3rd Head of State of Nigeria and 2nd Head of the Federal Military Government
- In office 1 August 1966 – 29 July 1975
- Chief of Staff: J. E. A. Wey
- Preceded by: Johnson Aguiyi-Ironsi
- Succeeded by: Murtala Mohammed

Chairperson of the Organisation of African Unity
- In office 27 May 1973 – 12 June 1974
- Preceded by: Hassan II
- Succeeded by: Siad Barre

Federal Commissioner of Defence
- In office 1966–1975
- President: Himself
- Preceded by: Inuwa Wada
- Succeeded by: Illiya Bisalla

Federal Commissioner for External Affairs
- In office 1966–1967
- Preceded by: Nuhu Bamalli
- Succeeded by: Arikpo Okoi

Chief of Army Staff
- In office 16 January 1966 – 29 July 1966
- Preceded by: Johnson Aguiyi-Ironsi
- Succeeded by: Joseph Akahan

Personal details
- Born: 19 October 1934 (age 91) Kanke, Colony and Protectorate of Nigeria (now Kanke, Plateau, Nigeria)
- Spouse: Victoria Zakari ​(m. 1969)​
- Alma mater: Barewa College; Royal Military Academy Sandhurst; Staff College, Camberley; Joint Staff College, Latimer; University of Warwick;
- Occupation: Military officer; professor;
- Nickname: "Jack"

Military service
- Allegiance: Nigeria
- Branch/service: Nigerian Army
- Years of service: 1954–1975
- Rank: General
- Battles/wars: Congo Crisis Nigerian Civil War

= Yakubu Gowon =

Military Head of State of Nigeria from 1966 to 1975 (born 1934)

Yakubu Dan'juma "Jack" Gowon (born 19 October 1934) is a Nigerian general and statesman who served as the military head of state of Nigeria from 1966 to 1975.

Gowon was Nigeria's leader during the Nigerian Civil War, also known as the Biafra War where he delivered the famous "no victor, no vanquished" speech at the war's end to promote healing and reconciliation.

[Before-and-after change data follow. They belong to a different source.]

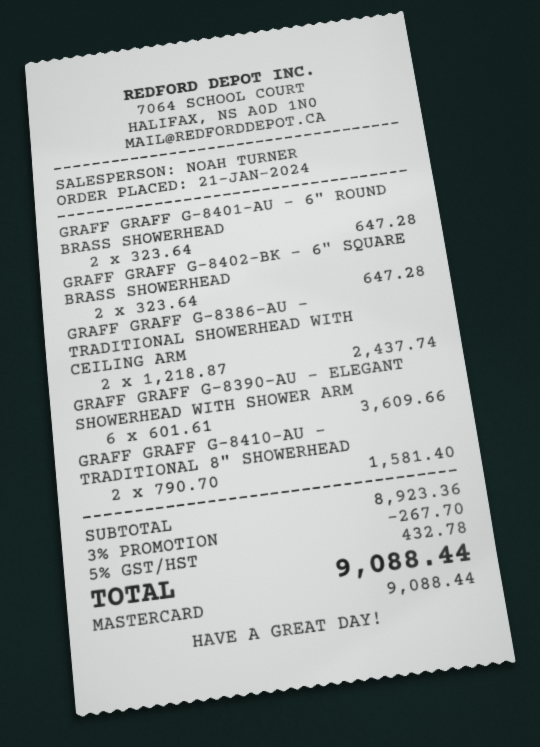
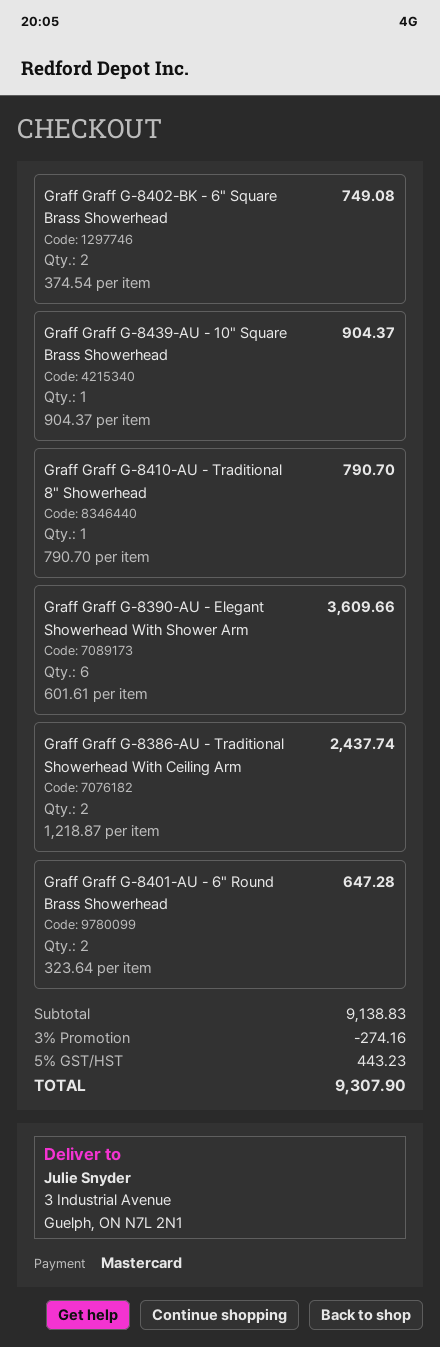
GRAFF GRAFF G-8402-BK - 6" SQUARE BRASS SHOWERHEAD: 2 x 323.64 = 647.28 -> 2 x 374.54 = 749.08
GRAFF GRAFF G-8410-AU - TRADITIONAL 8" SHOWERHEAD: 2 x 790.70 = 1581.40 -> 1 x 790.70 = 790.70
Graff Graff G-8439-AU - 10" Square Brass Showerhead: none -> 1 x 904.37 = 904.37
subtotal: 8923.36 -> 9138.83
discount: 3% = 267.70 -> 3% = 274.16
tax: 5% = 432.78 -> 5% = 443.23
total: 9088.44 -> 9307.90

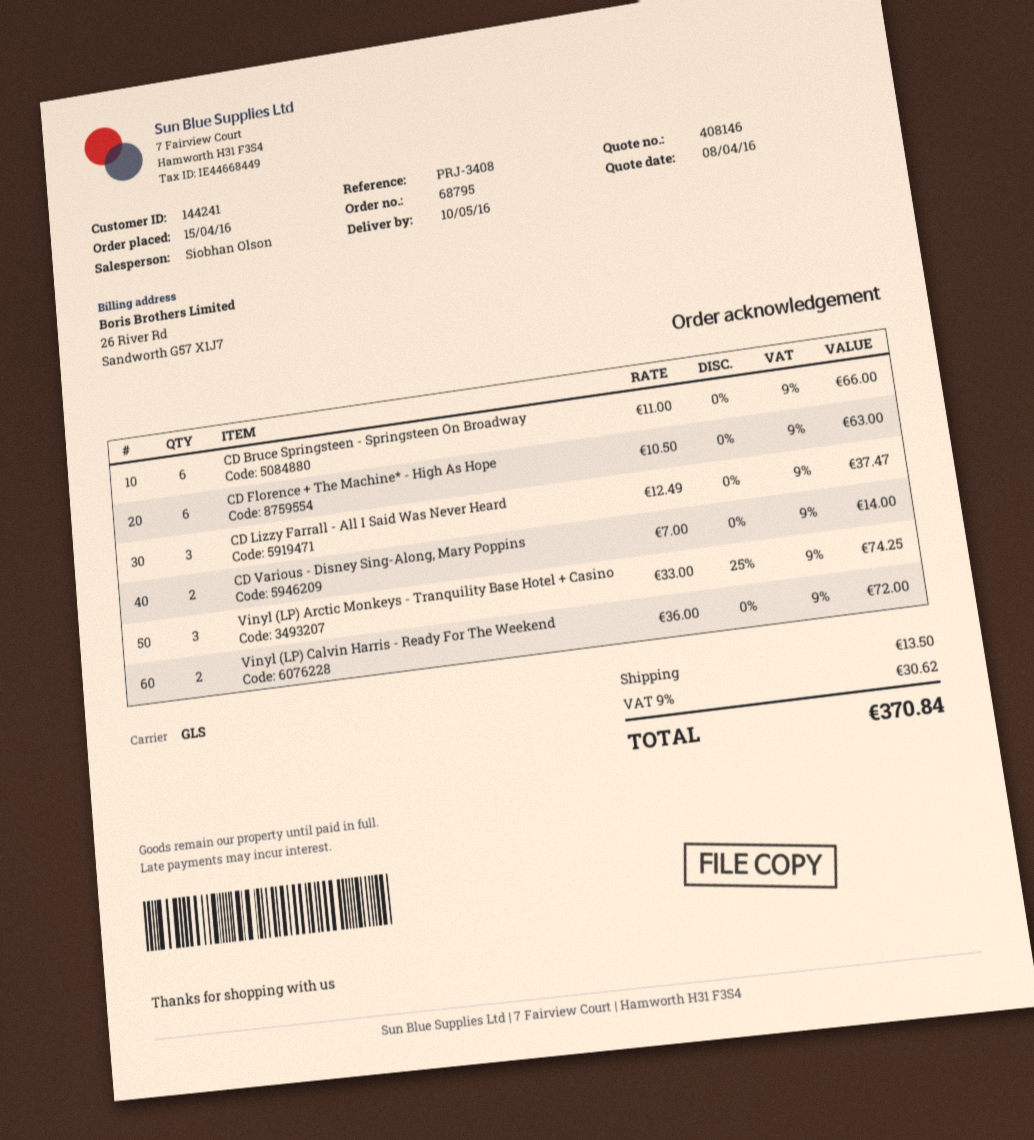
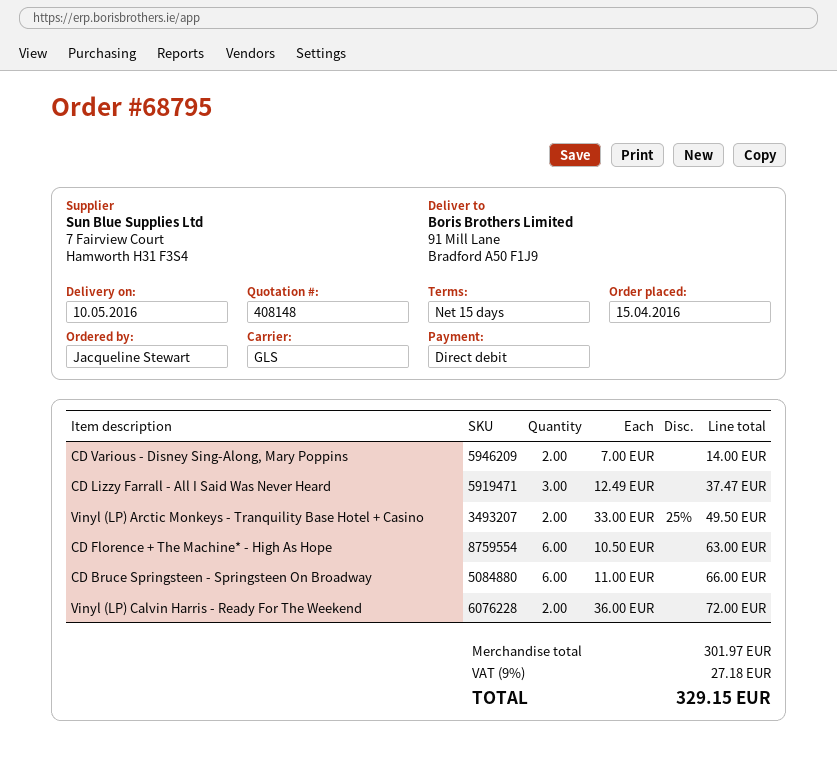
quote number: 408146 -> 408148
Vinyl (LP) Arctic Monkeys - Tranquility Base Hotel + Casino: 3 x 33.00 - 25% = 74.25 -> 2 x 33.00 - 25% = 49.50
shipping: 13.50 -> none
tax: 9% = 30.62 -> 9% = 27.18
total: 370.84 -> 329.15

The Nigerian Civil War is listed as one of the deadliest in modern history, with some accusing Gowon of crimes against humanity and genocide. Gowon has maintained that he committed no wrongdoing during the war and that his leadership saved the country.

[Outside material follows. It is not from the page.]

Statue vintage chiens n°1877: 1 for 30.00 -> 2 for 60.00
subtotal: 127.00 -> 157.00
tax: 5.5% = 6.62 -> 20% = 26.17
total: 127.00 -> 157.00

An Anglican Christian from a minority Ngas ethnic group of Northern Nigeria, Gowon is a Nigerian nationalist, and a believer in the unity and oneness of Nigeria. His rise to power followed the July 1966 counter-coup and cemented military rule in Nigeria. Consequently, Gowon served for the longest continuous period as head of state of Nigeria, ruling for almost nine years until his overthrow in the coup d'état of 1975 by Brigadier Murtala Mohammed.

==Early life==
Gowon is an Ngas (Angas) from Lur, a small village in the present Kanke Local Government Area of Plateau State. His parents, Nde Yohanna and Matwok Kurnyang, left for Wusasa, Zaria, as Church Missionary Society (CMS) missionaries in the early days of Gowon's life. His father took pride in the fact that he married on 26 April 1923, the same day as the wedding of Prince Albert and Lady Elizabeth Bowes-Lyon (later King George VI and Queen Elizabeth The Queen Mother). Gowon was the fifth of eleven children. He grew up in Zaria and had his early life and education there. At school, Gowon proved to be a remarkable athlete: he was the school football goalkeeper, pole vaulter, and long-distance runner. He broke the school mile record in his first year. He was also the boxing captain.

==Early career==
Gowon joined the Nigerian Army in 1954 and received his commission as a second lieutenant on 19 October 1955, his 21st birthday. He was trained in the prestigious Royal Military Academy Sandhurst, UK (1955–56), Staff College, Camberley, UK (1962) as well as the Joint Staff College, Latimer, 1965. He saw action in the Congo as part of the United Nations Peacekeeping Force, both in 1960–61 and in 1963. He advanced to battalion commander position by 1966, at which time he was still a lieutenant colonel.

==1966 coup==

In January 1966, he became Nigeria's youngest military chief of staff at the age of 31, because a military coup d'état by a group of junior officers under Major Chukwuma Kaduna Nzeogwu led to the overthrow of Nigeria's civilian government. In the course of this coup, mostly northern and western leaders were killed, including Sir Abubakar Tafawa Balewa, Nigeria's Prime Minister; Sir Ahmadu Bello, Sardauna of Sokoto and Premier of the Northern Region; and Samuel Akintola, Premier of the Western Region, Lt Col Arthur Unegbe and so many more. The then Lieutenant Colonel Gowon returned from his course at the Joint Staff College, Latimer UK two days before the coup – a late arrival that possibly exempted him from the plotters' hit list. The subsequent failure by Major General Johnson Aguiyi-Ironsi (who was the head of state following the January 1966 coup-with Gowon his Chief of Staff) to meet Northern demands for the prosecution of the coup plotters further inflamed Northern anger. There was significant support for the coup plotters from both the Eastern Region as well as the mostly left-wing "Lagos-Ibadan" press.

==July counter coup==

Then came Aguyi Ironsi's Decree Number 34, which proposed the abolition of the federal system of government in favor of a unitary state, a position which had long been championed by some Southerners-especially by a major section of the Igbo-dominated National Council of Nigeria and the Cameroon (NCNC) This was perhaps wrongly interpreted by Northerners as a Southern (particularly Igbo) attempt at a takeover of all levers of power in the country. The North lagged badly behind the Western and Eastern regions in terms of education (partially due to Islamic doctrine-informed resistance to western cultural and social ethos), while the mostly-Igbo Easterners were already present in the federal civil service.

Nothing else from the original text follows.